Message from the Fellowship Director
Thank you very much for your interest in the transplant program here at the University of Wisconsin-Madison. Over the past 25 years, our transplant program has developed into one of the largest and most successful units in the United States. More than 400 non-thoracic organ transplants are performed here on an annual basis, with results consistently ranked in the top three percentile nationwide.
In 1984 we initiated the fellowship program, and since that time have trained 36 fellows. Our aim is to train the “complete” transplant surgeon, who is familiar with the technical performance of kidney, pancreas, and liver transplants, as well as with pre- and postoperative management, including immunosuppressive therapy. Furthermore, we stress familiarity with organ procurement, and fellows have an opportunity to perform 40 to 60 multi-organ procurements during a two-year period. The transplant surgery fellowship at the University of Wisconsin is accredited by the American Society of Transplant Surgeons (ASTS) for training in kidney, liver and pancreas transplantation. Through the ASTS, we participate in the NRMP ranking program for abdominal organ transplantation.
In addition to our clinical activity, we have placed heavy emphasis on clinical and laboratory investigation. The University of Wisconsin transplant service is a primary site for clinical trials testing new immunosuppressants.

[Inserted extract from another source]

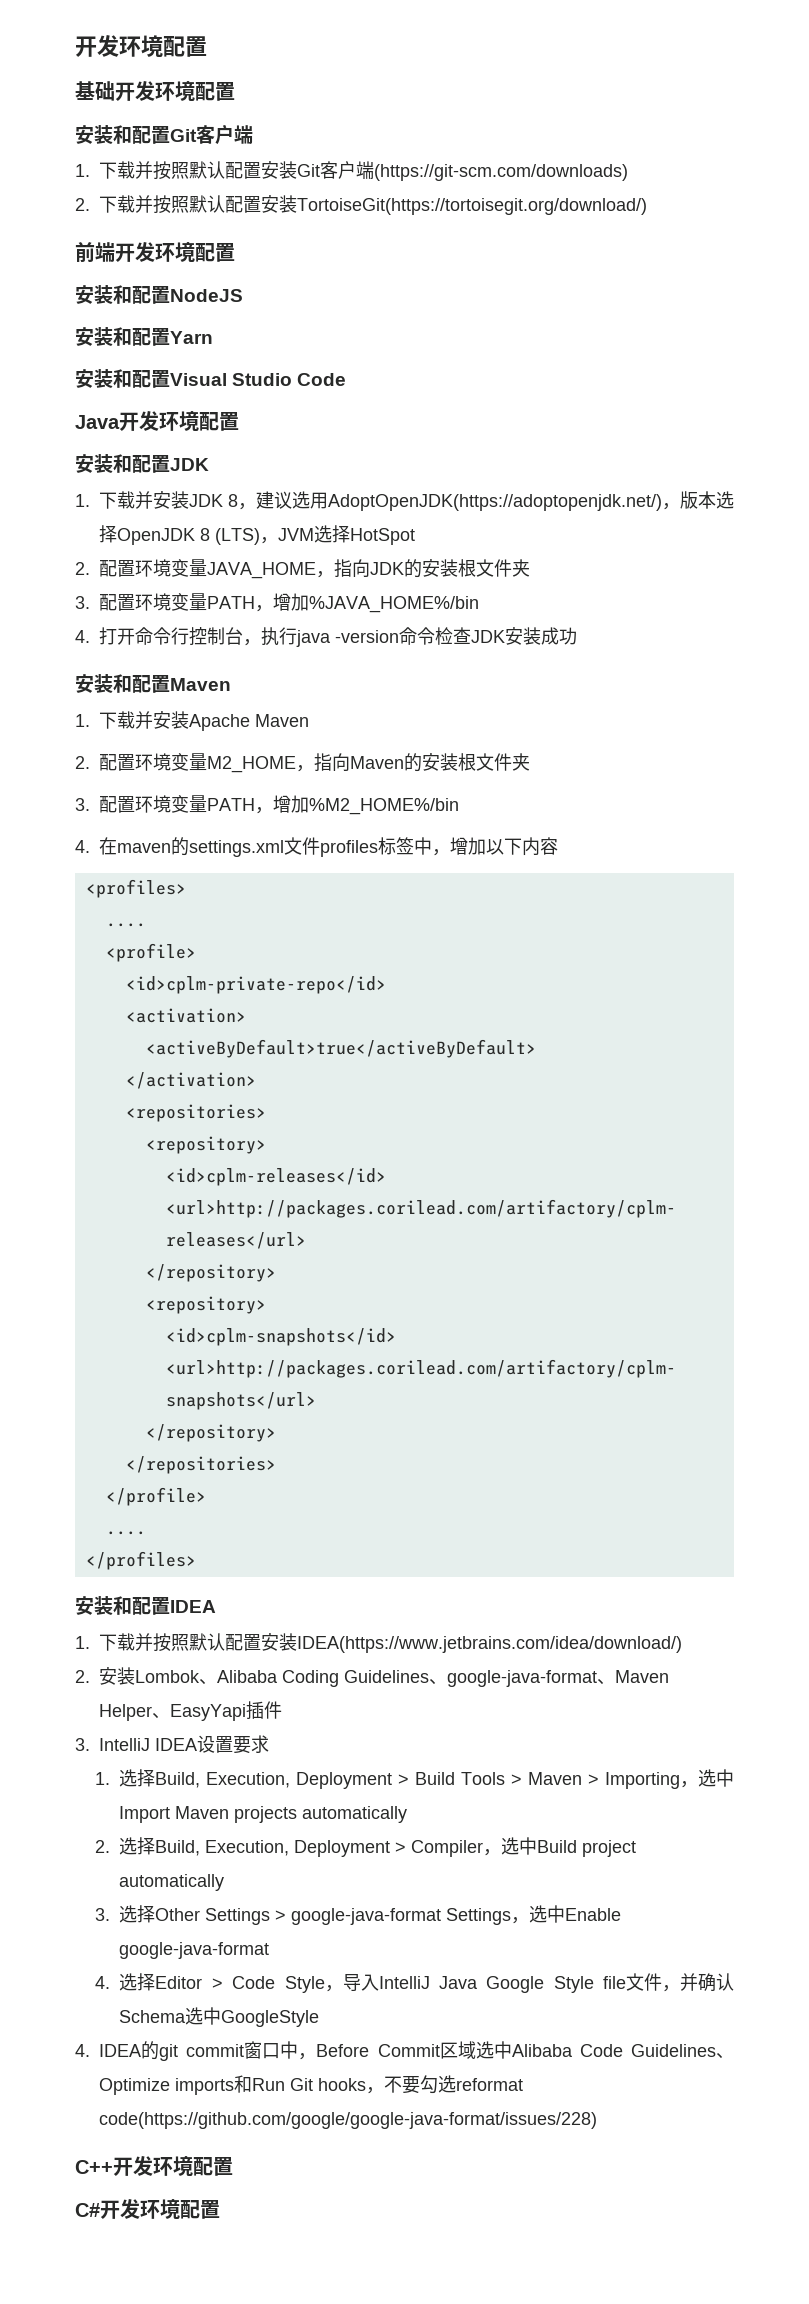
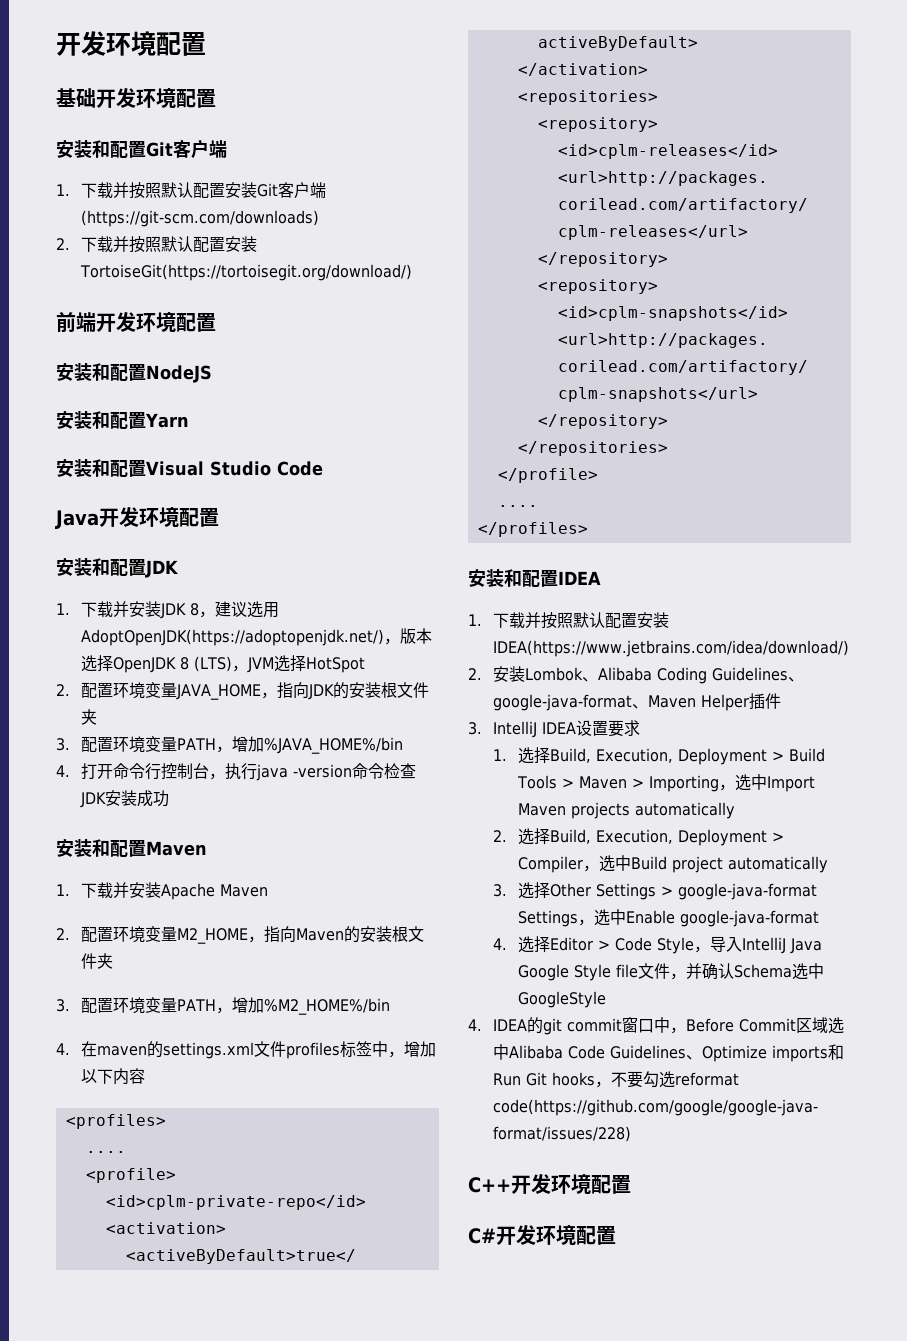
- 2.安装Lombok、Alibaba Coding Guidelines、google-java-format、Maven Helper、EasyYapi插件
+ 2.安装Lombok、Alibaba Coding Guidelines、google-java-format、Maven Helper插件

The research laboratory is another important aspect of our program. NIH-funded for more than 30 years, researchers are placing emphasis on organ preservation, immunobiology, and gene therapy. Our main focuses are improving liver preservation by utilizing continuous machine preservation, elucidating the mechanisms of chimerism-induced graft acceptance, testing of new immunosuppressants which might induce long-term tolerance in primates and man, and gene therapy to treat diabetes.
In summary, we are striving to offer one of the most comprehensive training programs available. The large clinical volume and exposure to operative as well as pre- and postoperative care will assure the fellow extensive training in transplantation surgery and medicine. Exposure to basic research aims to stimulate continued interest in the fascinating scientific problems associated with our field.